§ **Records for this exercise**:
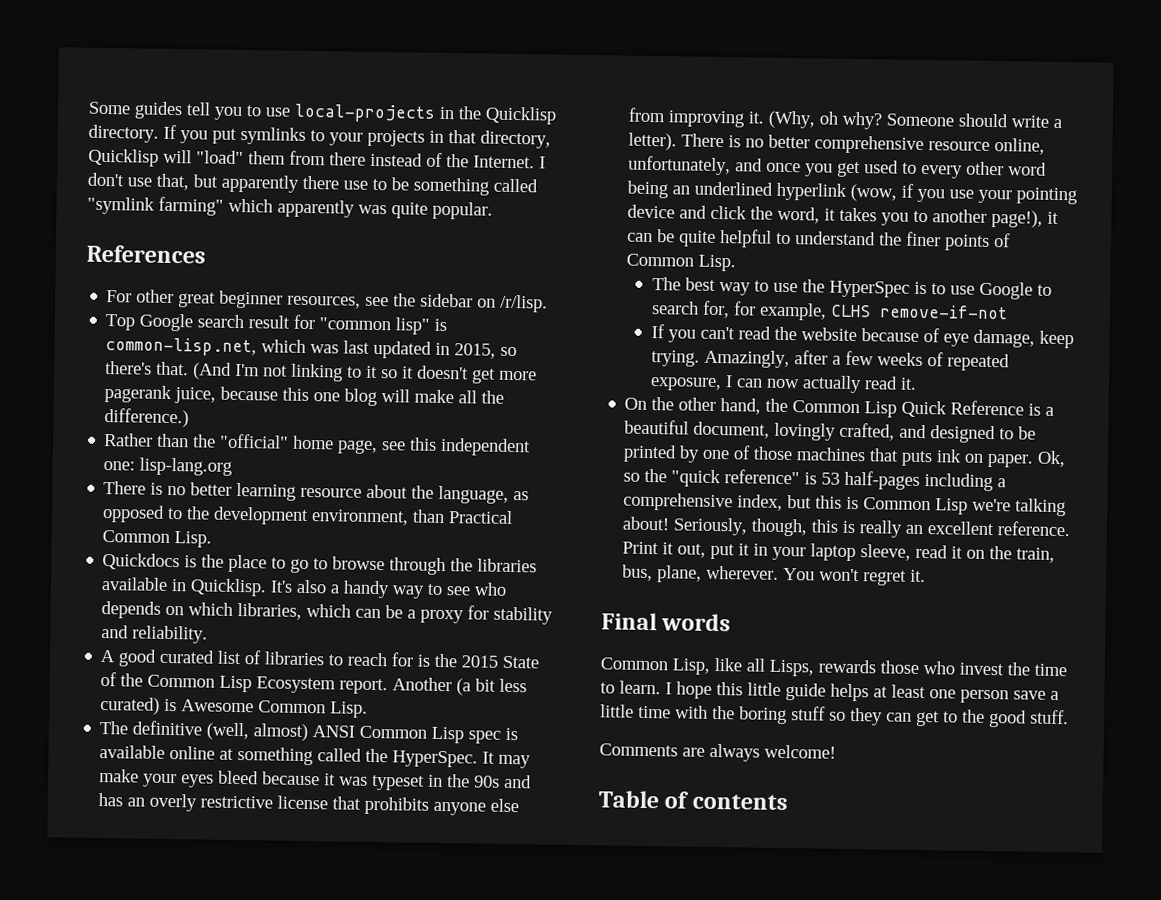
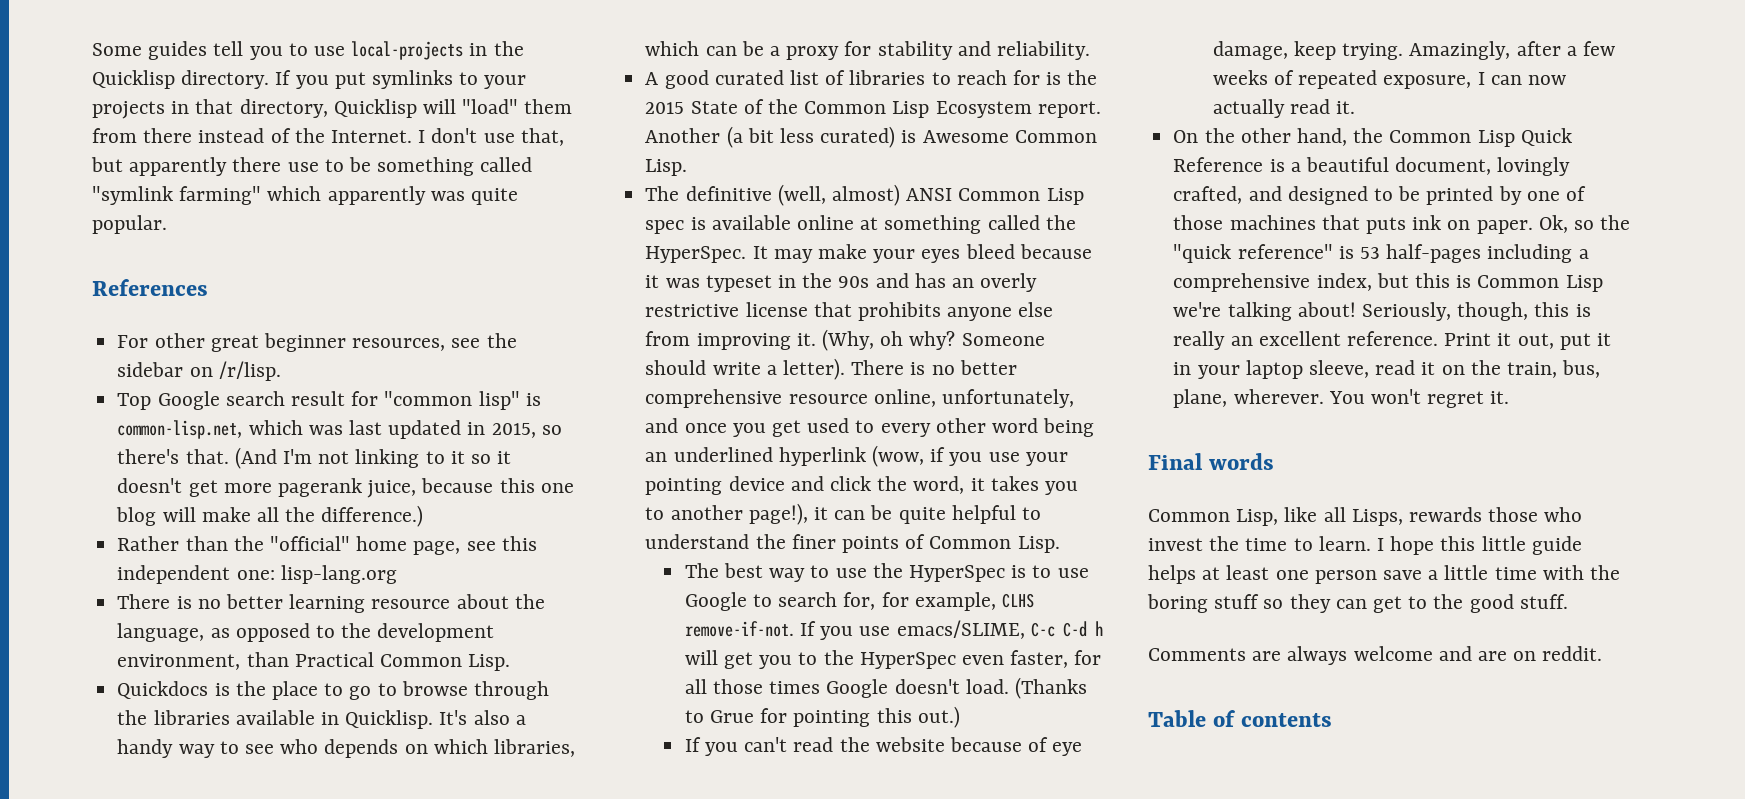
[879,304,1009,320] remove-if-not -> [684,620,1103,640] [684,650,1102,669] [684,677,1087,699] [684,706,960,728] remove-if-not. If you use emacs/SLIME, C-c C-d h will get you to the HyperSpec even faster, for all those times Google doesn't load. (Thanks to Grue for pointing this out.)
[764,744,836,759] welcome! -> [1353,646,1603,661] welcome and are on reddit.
...
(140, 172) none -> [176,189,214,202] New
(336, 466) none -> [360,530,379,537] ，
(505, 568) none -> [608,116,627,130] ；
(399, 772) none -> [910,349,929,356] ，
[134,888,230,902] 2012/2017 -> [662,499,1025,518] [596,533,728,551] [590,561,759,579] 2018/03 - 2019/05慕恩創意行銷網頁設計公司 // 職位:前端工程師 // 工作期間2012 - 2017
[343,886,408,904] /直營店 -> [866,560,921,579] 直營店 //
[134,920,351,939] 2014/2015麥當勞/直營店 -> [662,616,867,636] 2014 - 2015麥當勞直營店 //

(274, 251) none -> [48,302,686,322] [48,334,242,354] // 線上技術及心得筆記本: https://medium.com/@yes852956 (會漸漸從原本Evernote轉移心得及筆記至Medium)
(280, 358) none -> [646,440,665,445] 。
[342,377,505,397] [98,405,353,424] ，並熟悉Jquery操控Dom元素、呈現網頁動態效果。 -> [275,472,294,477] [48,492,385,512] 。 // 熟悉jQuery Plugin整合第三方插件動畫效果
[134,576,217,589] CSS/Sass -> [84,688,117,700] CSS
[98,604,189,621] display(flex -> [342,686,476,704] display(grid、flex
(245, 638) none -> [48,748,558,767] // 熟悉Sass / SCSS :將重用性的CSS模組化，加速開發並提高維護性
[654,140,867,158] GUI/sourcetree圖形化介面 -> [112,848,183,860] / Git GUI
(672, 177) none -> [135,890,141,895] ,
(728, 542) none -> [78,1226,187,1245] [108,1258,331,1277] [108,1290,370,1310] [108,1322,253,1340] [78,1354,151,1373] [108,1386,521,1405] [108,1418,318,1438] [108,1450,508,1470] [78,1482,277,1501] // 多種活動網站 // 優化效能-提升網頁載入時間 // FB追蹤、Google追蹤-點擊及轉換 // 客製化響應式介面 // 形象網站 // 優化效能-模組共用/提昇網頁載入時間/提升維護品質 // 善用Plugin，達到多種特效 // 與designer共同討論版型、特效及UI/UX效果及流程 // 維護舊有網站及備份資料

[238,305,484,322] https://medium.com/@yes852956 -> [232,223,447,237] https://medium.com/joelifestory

§ **Prompt**:
Show every line of the listing containing the string "none" by copying it.

§ **Solved problem**:
(140, 172) none -> [176,189,214,202] New
(336, 466) none -> [360,530,379,537] ，
(505, 568) none -> [608,116,627,130] ；
(399, 772) none -> [910,349,929,356] ，
(274, 251) none -> [48,302,686,322] [48,334,242,354] // 線上技術及心得筆記本: https://medium.com/@yes852956 (會漸漸從原本Evernote轉移心得及筆記至Medium)
(280, 358) none -> [646,440,665,445] 。
(245, 638) none -> [48,748,558,767] // 熟悉Sass / SCSS :將重用性的CSS模組化，加速開發並提高維護性
(672, 177) none -> [135,890,141,895] ,
(728, 542) none -> [78,1226,187,1245] [108,1258,331,1277] [108,1290,370,1310] [108,1322,253,1340] [78,1354,151,1373] [108,1386,521,1405] [108,1418,318,1438] [108,1450,508,1470] [78,1482,277,1501] // 多種活動網站 // 優化效能-提升網頁載入時間 // FB追蹤、Google追蹤-點擊及轉換 // 客製化響應式介面 // 形象網站 // 優化效能-模組共用/提昇網頁載入時間/提升維護品質 // 善用Plugin，達到多種特效 // 與designer共同討論版型、特效及UI/UX效果及流程 // 維護舊有網站及備份資料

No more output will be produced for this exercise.